Great post, very excellent work...

Of course I am assuming that is your web page, if not it is still a great write up.


----------



## ctimmer (Jun 30, 2010)

deltadude said:


> Of course I am assuming that is your web page, if not it is still a great write up.


This is my web page and I will be updating it as I learn more about PID temperature control. I'm looking for feedback on anything that is not clear or missing.

Thanks for the encouragement,

Curt


----------



## fencesitter (Jul 6, 2010)

Ahhh... I finally have the chance to post from a computer with a real browser. This site doesn't seem to like my phone's browser.

I'm sure your PID controller could be tuned better- even a 10 degree temperature swing seems way too much. Mine is only +/-1 degree and that's with rough numbers from memory since my controller's dynamic self tune feature really screwed things up after the initial auto tune. 

You can try to tweak your settings yourself. Your manual recommends increasing the Integral time. Or you can run the auto tuning again. I know with my brand of controller, it was best to start it with the default P, I, and D control values, whatever they were. You might need to experiment a bit. Probably auto tune with something in the smoker. If not a hunk of meat, at least a brick or a covered pot of water.

Was the PV reading on the controller actually steady or did it follow the graphs from your Stoker? In other words, the Stoker indicates the smoker never really came up to the temp you set it at, but I find it hard to believe the controller was cutting out too early.

It's also interesting to note that with a steadier temperature, the heat within the smoker was more even. Rather, it's not that the back was consistently 15 degrees warmer than the front, it almost like it was one third of the temperature swing hotter. I'm sure it's not quite like that, but I've only got two data points to work with.... Okay, the other data point would be at room temperature, so a straight 15 degree delta would be pretty hard to achieve then.

Can you use your Stoker for measuring the food temperature? With some creative wiring you might be able to get the Stoker to put the smoker in a hold mode where the temp is reduced.

Finally, on your site you're worried about driving the smoker too hot- in industrial applications, there is a separate limit alarm box to warn when things get too hot. The PID controller can be set to trigger one of the alarm outputs if things get too hot. If you want, you can put a relay on the SSR control line to turn it off when the alarm is triggered, however, a friend told me that the failure mode of SSRs is to short closed, so turning it off probably wouldn't work. Instead, think about putting a relay on the high voltage side of the SSR. If the alarm triggers, the relay would hopefully cut power to the heater.


----------



## fencesitter (Jul 6, 2010)

PS- How thick is the stainless panel of your smoker? I've wanted to put a switch like you did in step 1, but I've had problems drilling through stainless in the past, so I don't want to burn through a few bits to make a sloppy hole.


----------



## justpassingthru (Jul 6, 2010)

Thank you ctimmer for the info, I'm wanting to install a PID controlled heater strip in my GOSM, this helps me to understand it more clearer (I'm not a electronics person).

Fencesitter, I've had good success with drilling stainless up to 1/4" by making an indentation using a center punch and turning my bit at a slow speed.

Gene


----------



## ctimmer (Jul 7, 2010)

I just started a smoke. 3 racks of baby backs.







As soon as the temperature reaches 200 or so I will start the PID controller and run the auto-tune.
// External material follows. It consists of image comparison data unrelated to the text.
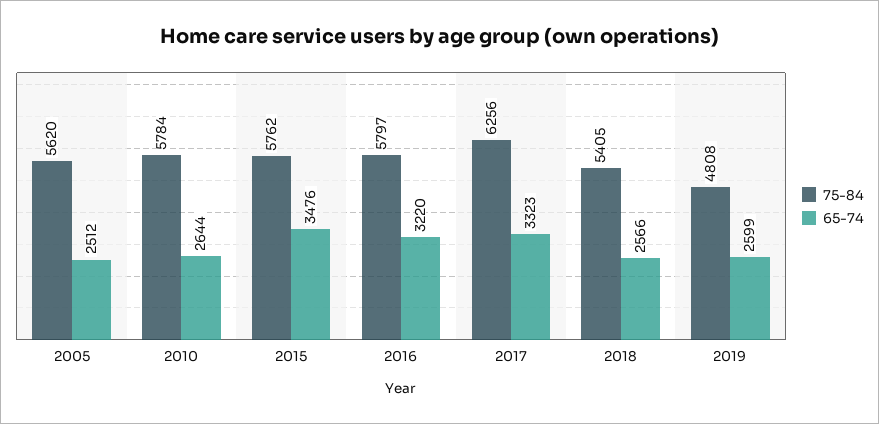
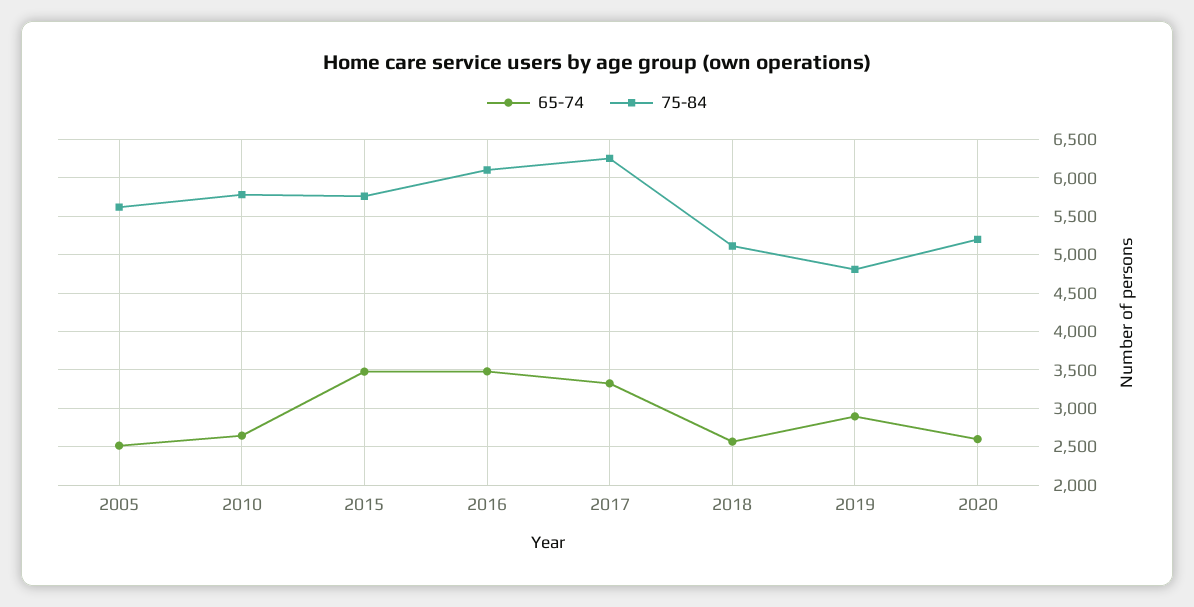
75-84, 2016: 5797 -> 6100
65-74, 2016: 3220 -> 3500
75-84, 2018: 5405 -> 5100
65-74, 2019: 2599 -> 2900
65-74, 2020: none -> 2600
75-84, 2020: none -> 5200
You can watch the temperatures at:

http://curttimmerman.net/logger/bbqmonitor.html

Just click on 'Start Monitor', it will automatically refresh every 3 minutes.

Curt


----------



## ctimmer (Jul 7, 2010)

Fencesitter - lots to think about here!
 


> even a 10 degree temperature swing seems way too much


Agreed, after adjusting the set point to 250F yeilding a stoker temperature of about 220F the swing settled down quite a bit. Because the SmokinTex is fairly well insulated it does not respond as quickly when the power is shut off. Setting the smoker temperature higher seems to support this.
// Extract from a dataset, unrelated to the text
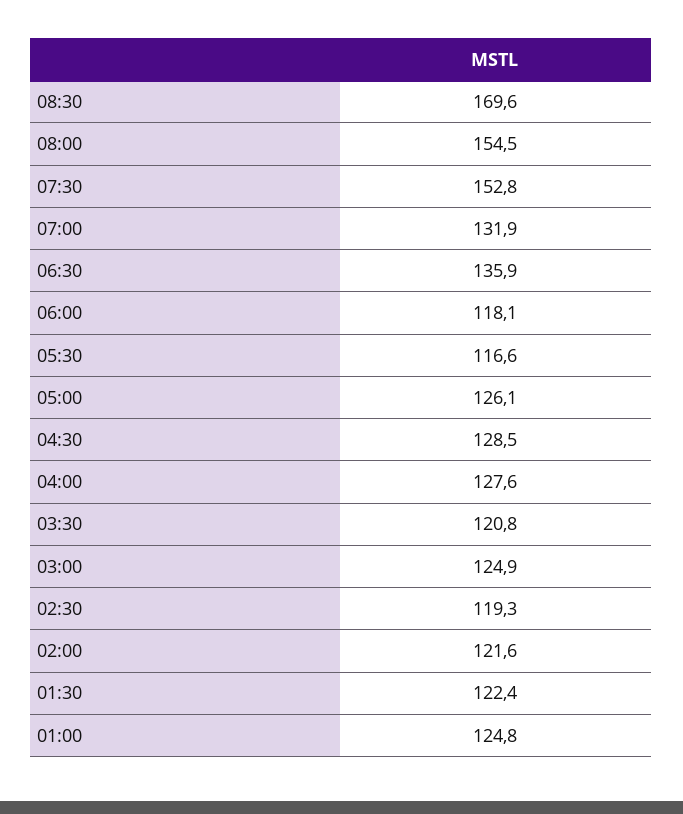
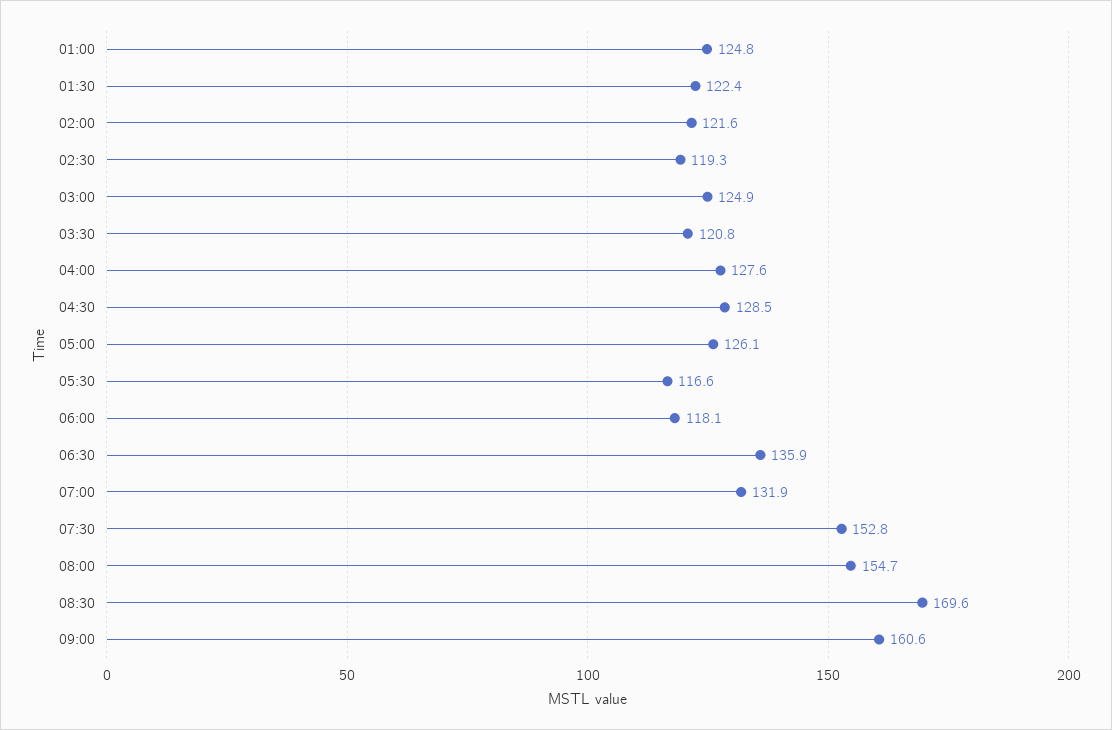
08:00: 154.5 -> 154.7
09:00: none -> 160.6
> Probably auto tune with something in the smoker


I finally figured this out. This PID controller will probably work better in the winter when the smoker/ambient temperature is much greater.


> the Stoker indicates the smoker never really came up to the temp you set it at, but I find it hard to believe the controller was cutting out too early.


This opens up a real can of worms about definitions. What is the definition of 'oven temperature'? If you put multiple probes in different places in a smoker you will most likely get multiple readings that could vary greatly. By putting the PID sensor next to the smoker sensor I am measuring roughly the same reading as the stock smoker but not necessarily what the smoker sees as the proper oven temperature.


> the front was one third of the temperature swing hotter


This could have been caused by sensors being different distances from the food.


> on your site you're worried about driving the smoker too hot- in industrial applications


I was really thinking about operator error. Even with the stock set up the thermostat could short out sending the temperatures through the roof. I'm looking into an independent set up to shut everything down at some pre-set temperature.


> I've had problems drilling through stainless in the past


The center punch is a good idea. Sometimes drilling a small hole, then the full size helps. You can also use a slightly smaller bit than needed and finish up with a hand grinder.

Thanks for all the feedback,

Curt


----------



## fencesitter (Jul 8, 2010)

Don't worry about the insulation nor the reaction time of the heater (both in turning on and off), the PID controller should take that all into account, so long as you tune it under similar conditions (with a thermal mass in the smoker).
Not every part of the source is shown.